Kasım 2019’da Katar Finans Merkezi İdaresi ve T.C. Cumhurbaşkanlığı Finans Ofisi arasında mutabakat zaptı imzalanmıştı. Cumhurbaşkanı Erdoğan ve Katar Emiri Tamim bin Hamad Al-Thani’nin huzurunda atılan imzalar ilk meyvesini verdi. Cumhurbaşkanlığı Finans Ofisi yurtdışındaki ilk temsilciliğini mart ayında Katar Finans Merkezi’nde açtı. Başkent Doha’da hizmete giren ofisin, Katar’daki finansal kuruluşların İstanbul Finans Merkezi’nde ve Türkiye’deki finansal kuruluşlar ise Katar Finans Merkezi’nde faaliyet göstermesini kolaylaştırmak için çalışmalar yürüttüğü öğrenildi. Levent Küçükdaban’ın temsilciğini yaptığı Cumhurbaşkanlığı Finans Ofisi’nin Doha bürosu, Katar’ın finans merkezindeki hukuk, mevzuat ve teknolojik altyapı deneyimlerinden de faydalanacak.

KATAR’IN PLANI

Ülke ekonomisinin sadece petrol ve doğalgaza dayalı olmasını istemeyen Katar, 2005 yılında finans merkezi projesini başlattı. 2017 yılına kadar yerel pazara odaklanan Katar 2017’den itibaren yabancı şirketlere kapılarını sonuna kadar açtı. Vergisel avantajları, kesintisiz kar payı transferi ve istihdam teşvikleriyle hızlı büyüyen Katar Finans Merkezi’nde hali hazırda çoğunluğu yabancı 900’den fazla firma ve 3 bin 500 çalışan bulunuyor. Katar Finans Merkezi’nde, ağırlıklı olarak finansal teknoloji (fintek) ve katılım finans şirketleri faaliyet gösteriyor. 2018 yılında İslami finans alanında yeni gelişen ülkelerle çalışma kararı alan Katar, Türkiye ve Malezya’nın da içinde olduğu üçlü bir yapı kurmayı planlıyor.  Katar, ortak teknoloji ve düzenlemelere sahip olan üç finans merkezi aracılığıyla 2 trilyon dolarlık İslami finans pazarından söz sahibi olmak istiyor.

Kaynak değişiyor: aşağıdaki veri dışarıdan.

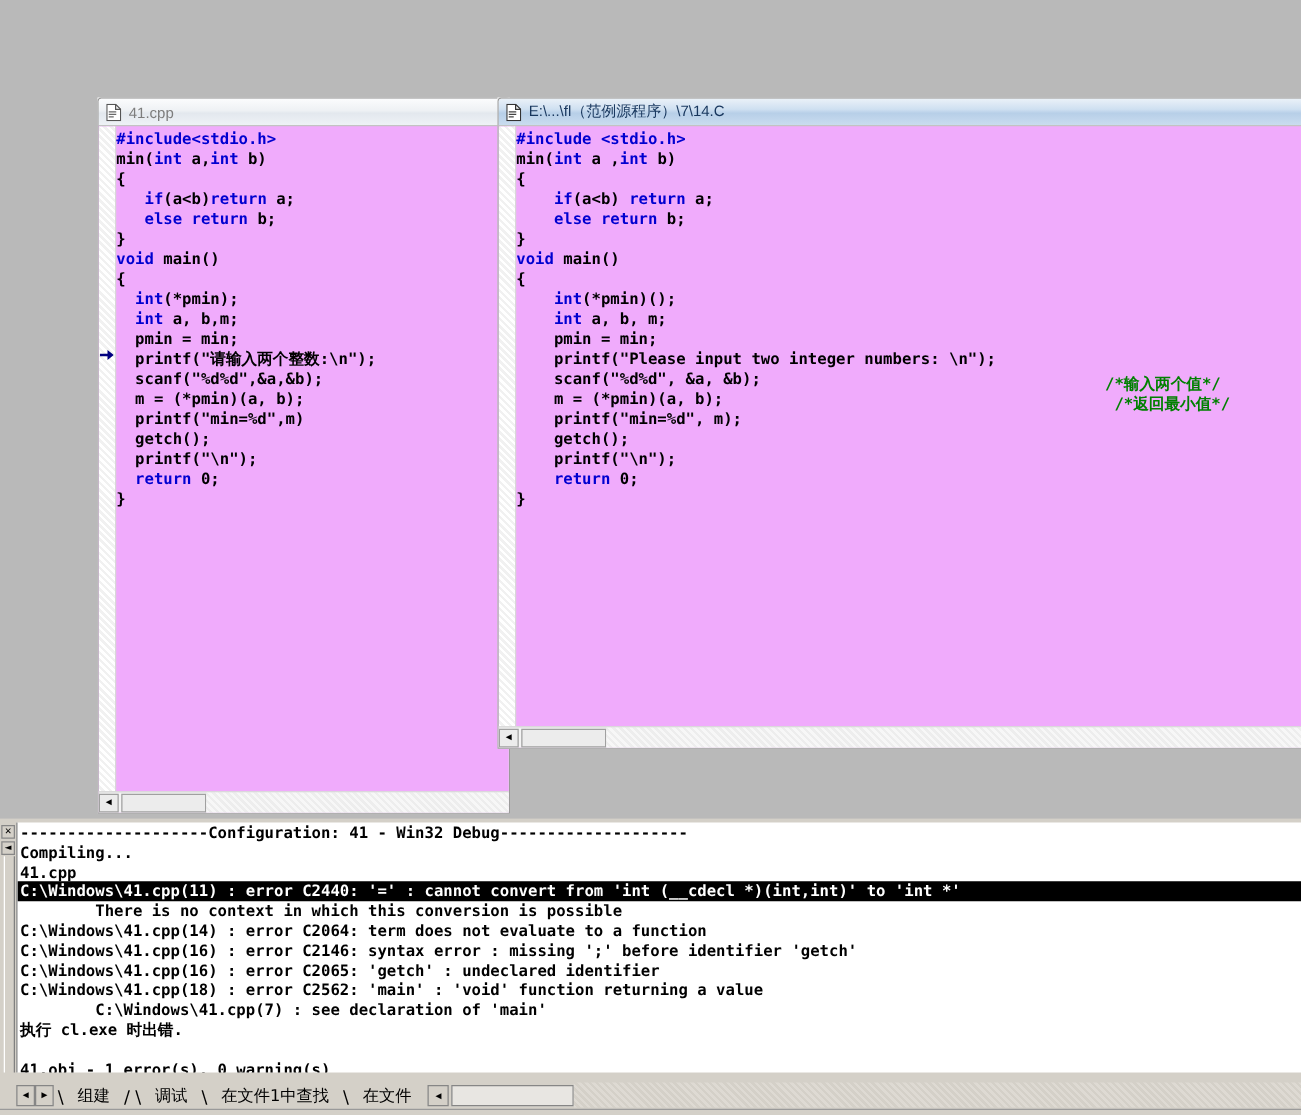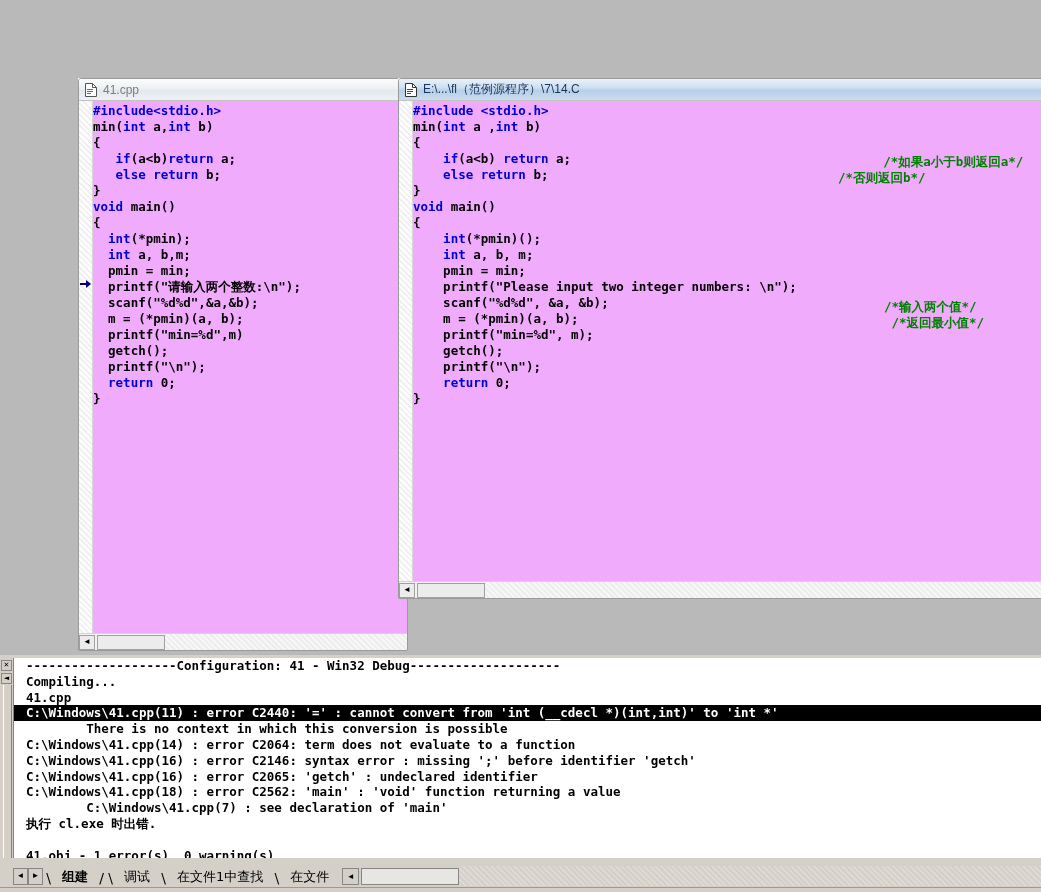"/*如果a小于b则返回a*/" div.cmt-col { html: <div><div> /*如果a小于b则返回a*/</div><div>/*否则返回b*/</div></div> -> none }
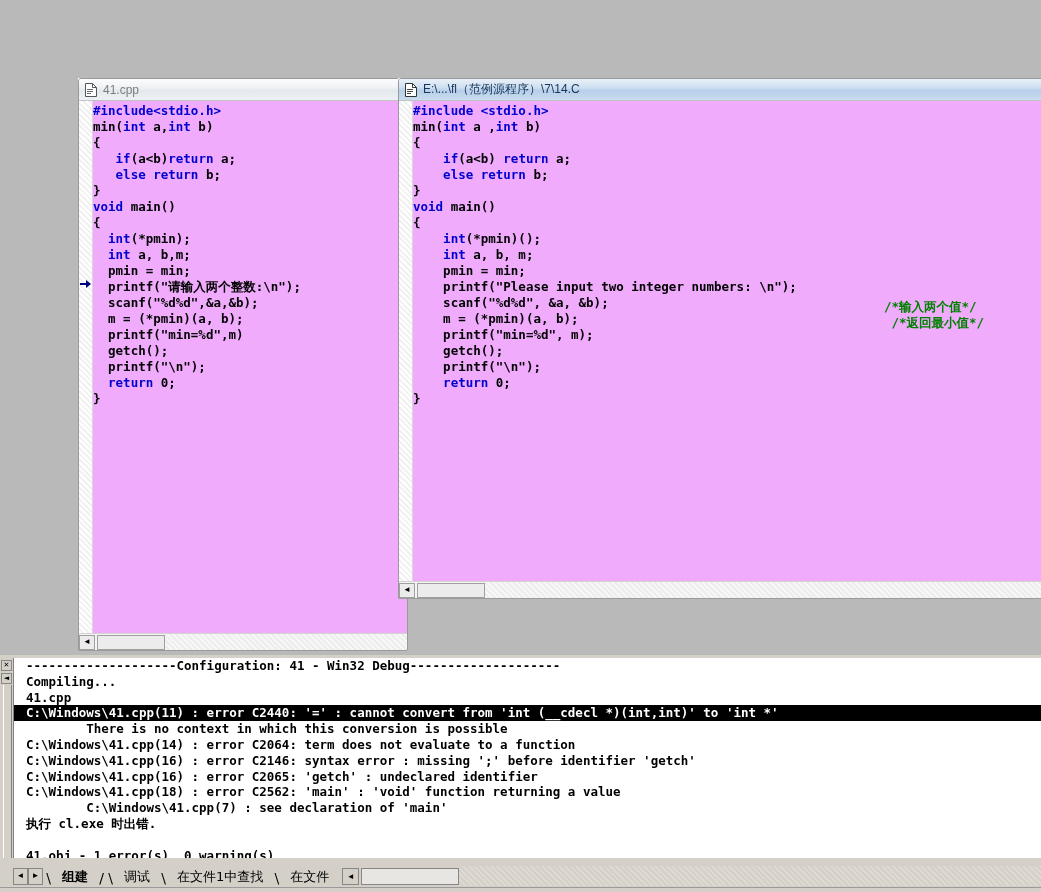"--------------------Configuration: 41 -" .out-line { padding-left: 12px -> 2px }
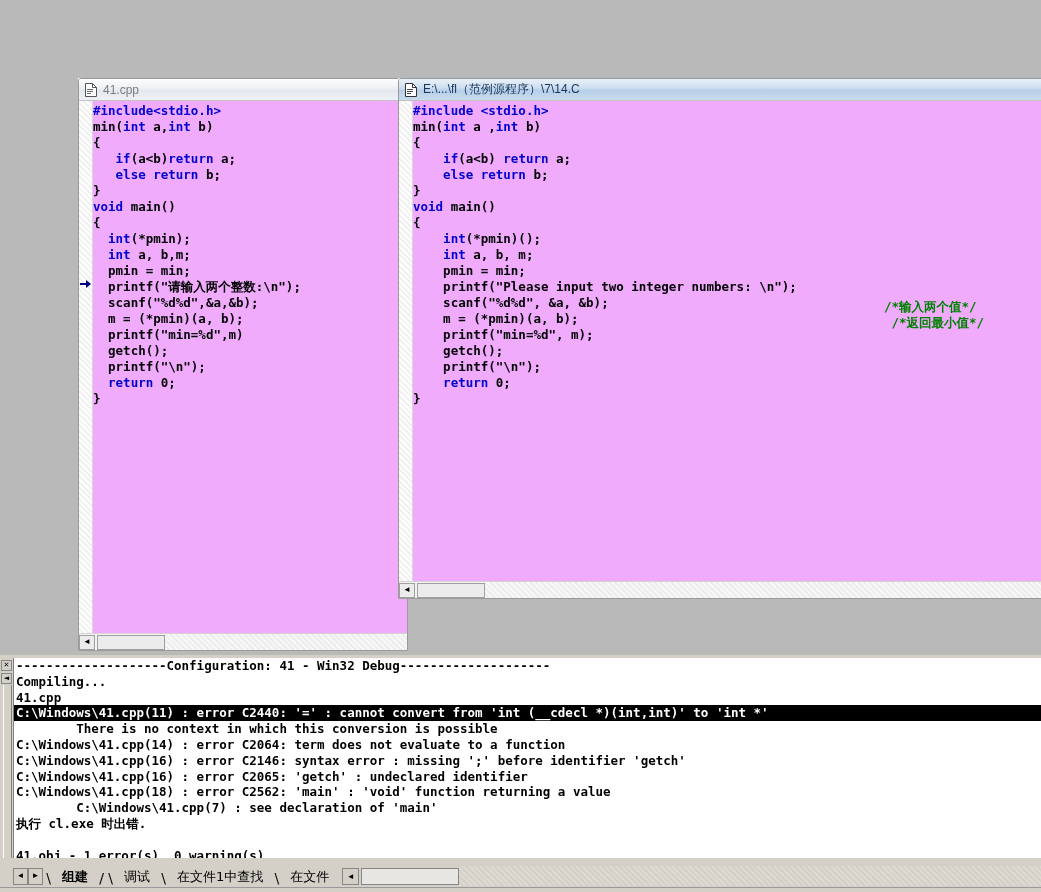"组建" .tab.active { font-weight: bold -> normal }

TÜRKİYE’NİN HEDEFİ %20’YE YÜKSELMEK


Cumhurbaşkanlığı Finans Ofisi, 2007’de gündeme gelen ve 2012’den bu yana yapımı süren İstanbul Finans Merkezi’nde 2019 yılında ipleri eline almıştı. Varlık Fonu’nu devreye sokarak projede “devletleşmeye” giden Cumhurbaşkanlığı, projenin 2022 yılına yetiştirilmesi için inşaat sürecini hızlandırmıştı.

Cumhurbaşkanlığı Finans Ofisi projede ağırlığı, İslami usul ve esaslarla faaliyet gösteren “katılım finans” ile “fintek” olarak kısaltılan finansal teknolojiye vermeyi planlıyor. İslami finans kurumlarının sektörden aldığı pay 2002 yılında yüzde 2 bile değilken, bugün yüzde 6.3’e yükselmiş bulunuyor. Cumhurbaşkanlığı Finans Ofisi, bu oranı 2025 itibarıyla yüzde 20’ye çıkarmayı hedefliyor.